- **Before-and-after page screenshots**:
┏━━
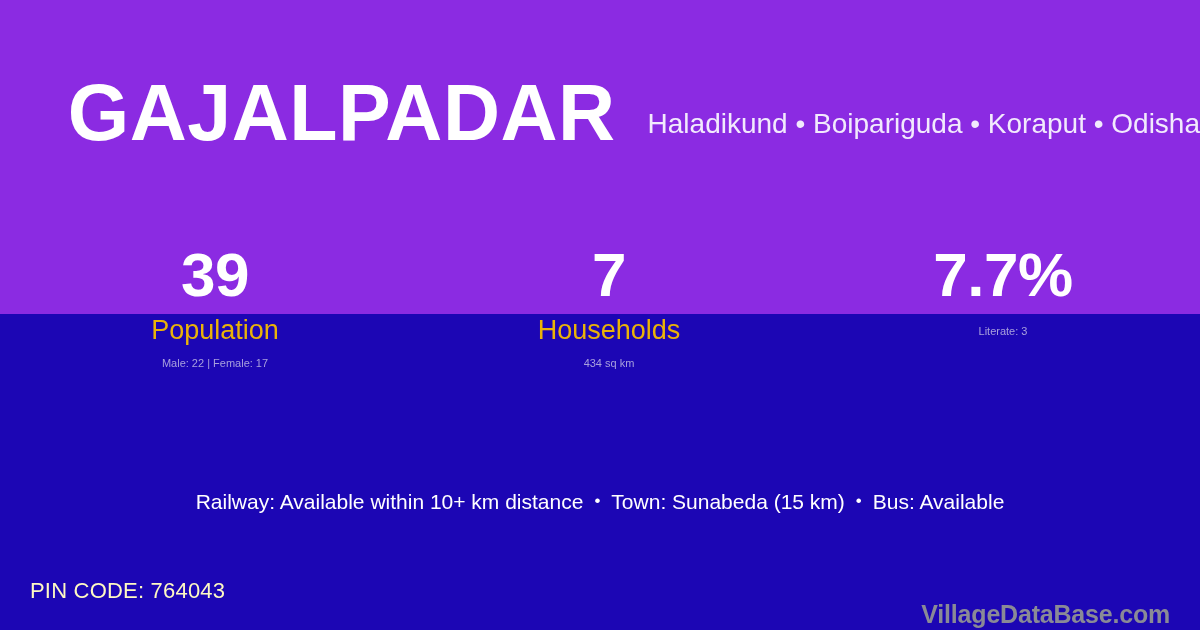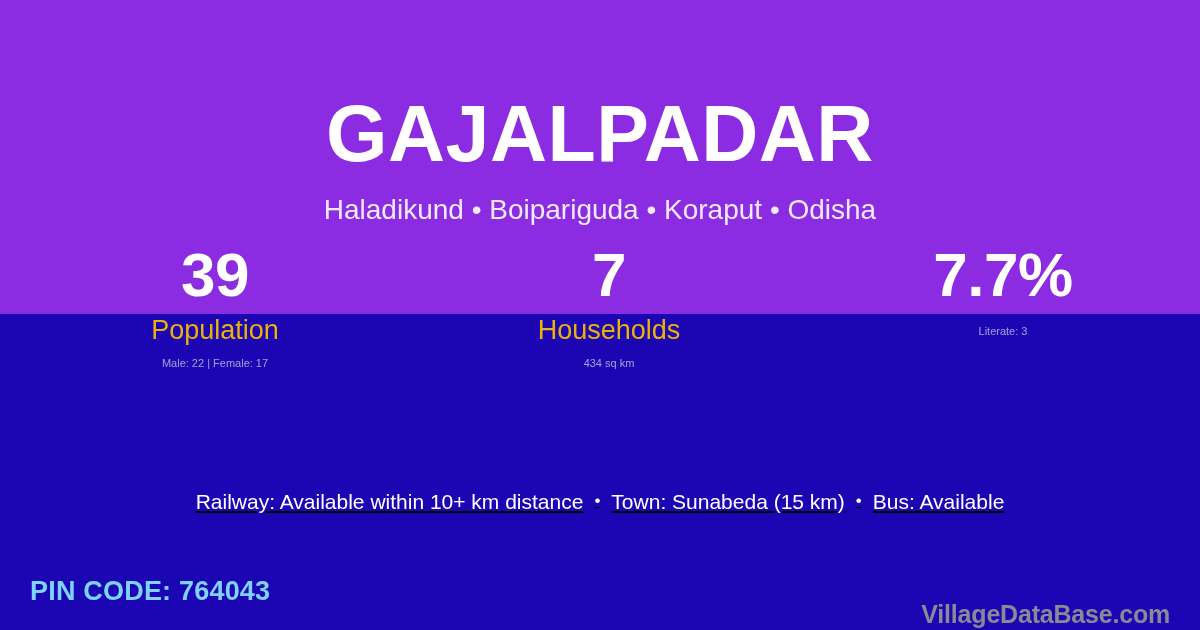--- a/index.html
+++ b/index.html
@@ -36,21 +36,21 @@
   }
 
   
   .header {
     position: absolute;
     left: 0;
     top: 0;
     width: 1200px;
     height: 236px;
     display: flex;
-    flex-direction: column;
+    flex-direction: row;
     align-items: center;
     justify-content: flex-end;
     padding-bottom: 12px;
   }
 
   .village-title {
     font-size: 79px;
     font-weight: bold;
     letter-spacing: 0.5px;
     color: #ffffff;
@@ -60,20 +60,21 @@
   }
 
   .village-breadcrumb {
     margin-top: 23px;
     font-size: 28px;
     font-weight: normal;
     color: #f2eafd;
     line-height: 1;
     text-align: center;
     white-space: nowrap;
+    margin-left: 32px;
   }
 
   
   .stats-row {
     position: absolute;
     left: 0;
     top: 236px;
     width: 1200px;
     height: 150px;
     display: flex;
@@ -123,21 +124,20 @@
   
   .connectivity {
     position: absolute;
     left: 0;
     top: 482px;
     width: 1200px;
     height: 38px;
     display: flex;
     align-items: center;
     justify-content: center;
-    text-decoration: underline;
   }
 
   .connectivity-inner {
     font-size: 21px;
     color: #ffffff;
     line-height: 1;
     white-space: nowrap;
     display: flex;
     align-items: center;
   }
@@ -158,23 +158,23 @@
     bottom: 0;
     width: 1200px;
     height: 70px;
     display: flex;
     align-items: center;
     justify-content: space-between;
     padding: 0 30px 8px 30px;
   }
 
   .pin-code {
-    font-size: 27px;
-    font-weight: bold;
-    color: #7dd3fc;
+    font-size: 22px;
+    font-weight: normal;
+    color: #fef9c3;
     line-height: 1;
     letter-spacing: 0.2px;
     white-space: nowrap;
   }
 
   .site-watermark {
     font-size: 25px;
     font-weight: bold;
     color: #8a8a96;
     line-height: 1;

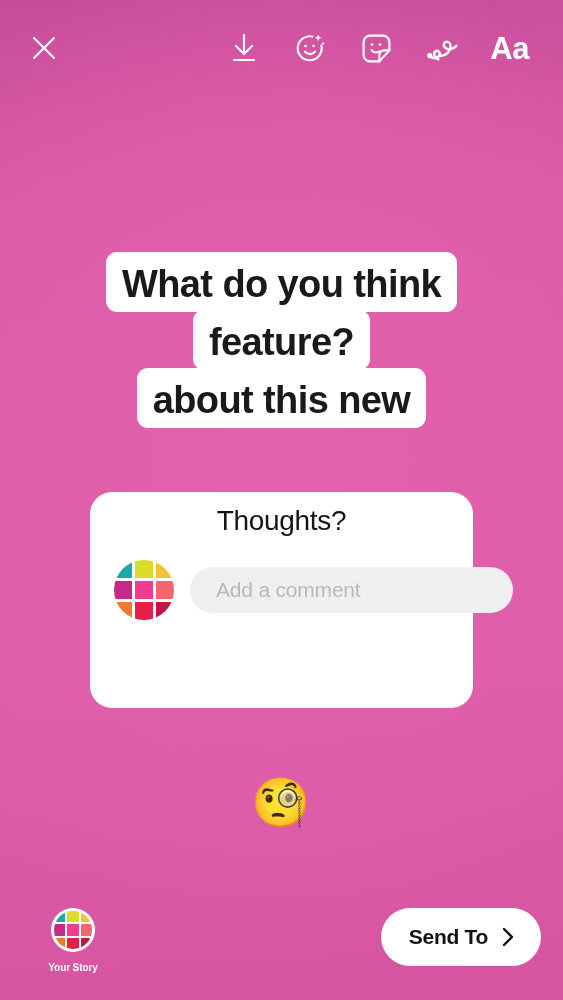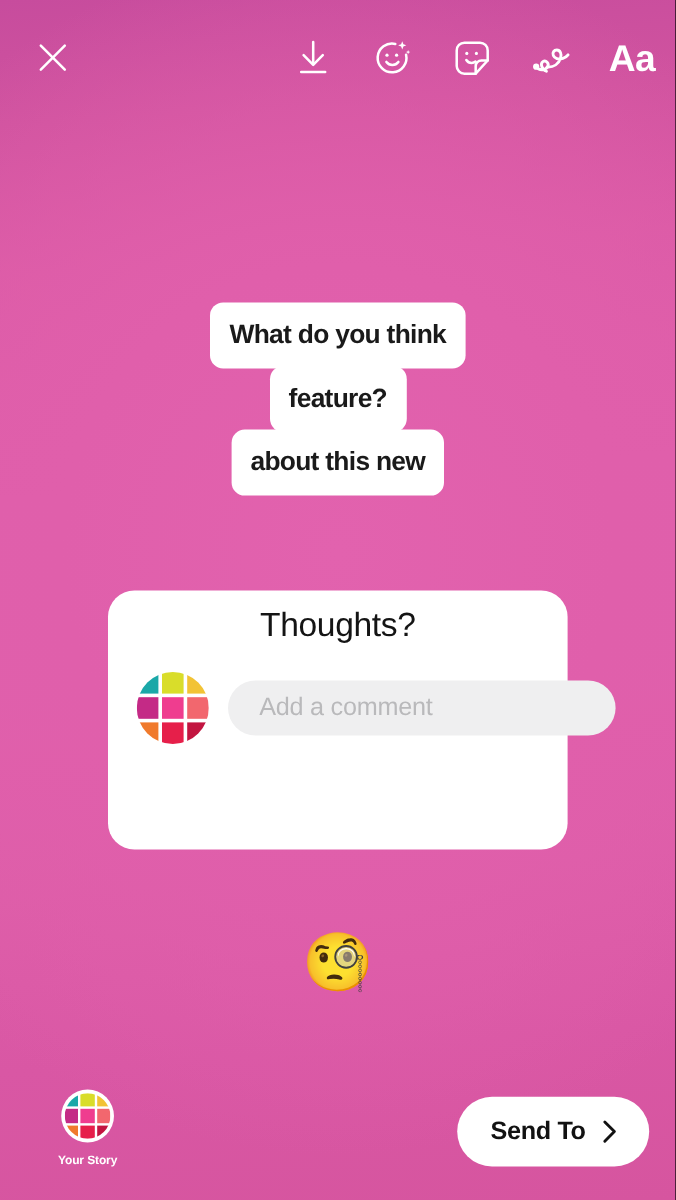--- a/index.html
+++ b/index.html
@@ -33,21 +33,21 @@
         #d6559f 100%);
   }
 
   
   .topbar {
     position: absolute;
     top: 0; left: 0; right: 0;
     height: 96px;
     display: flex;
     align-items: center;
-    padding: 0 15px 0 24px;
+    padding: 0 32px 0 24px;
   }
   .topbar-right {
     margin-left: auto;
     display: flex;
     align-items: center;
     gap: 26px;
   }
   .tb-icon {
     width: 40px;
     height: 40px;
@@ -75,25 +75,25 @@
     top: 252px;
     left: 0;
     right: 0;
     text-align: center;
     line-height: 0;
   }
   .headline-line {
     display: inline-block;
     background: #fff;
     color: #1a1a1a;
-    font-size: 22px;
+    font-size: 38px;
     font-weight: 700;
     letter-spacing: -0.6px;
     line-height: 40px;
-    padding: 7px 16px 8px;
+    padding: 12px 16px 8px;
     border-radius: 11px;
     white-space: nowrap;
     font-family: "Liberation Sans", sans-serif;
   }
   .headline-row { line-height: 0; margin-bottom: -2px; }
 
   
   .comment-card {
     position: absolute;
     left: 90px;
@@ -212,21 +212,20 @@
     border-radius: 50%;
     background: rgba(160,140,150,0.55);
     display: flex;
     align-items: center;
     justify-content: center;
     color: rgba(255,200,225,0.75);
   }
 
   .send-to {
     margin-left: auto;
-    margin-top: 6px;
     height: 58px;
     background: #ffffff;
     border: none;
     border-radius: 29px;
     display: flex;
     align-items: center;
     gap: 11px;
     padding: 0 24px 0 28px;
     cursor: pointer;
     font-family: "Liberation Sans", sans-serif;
┗━━
- **The problem**:
Take the records above and return, word for word, only the lines that fall from the line with "height: 150px;" to the line with "height: 70px;", both of them included.

- **Expected answer**:
     height: 150px;
     display: flex;
@@ -123,21 +124,20 @@
   
   .connectivity {
     position: absolute;
     left: 0;
     top: 482px;
     width: 1200px;
     height: 38px;
     display: flex;
     align-items: center;
     justify-content: center;
-    text-decoration: underline;
   }
 
   .connectivity-inner {
     font-size: 21px;
     color: #ffffff;
     line-height: 1;
     white-space: nowrap;
     display: flex;
     align-items: center;
   }
@@ -158,23 +158,23 @@
     bottom: 0;
     width: 1200px;
     height: 70px;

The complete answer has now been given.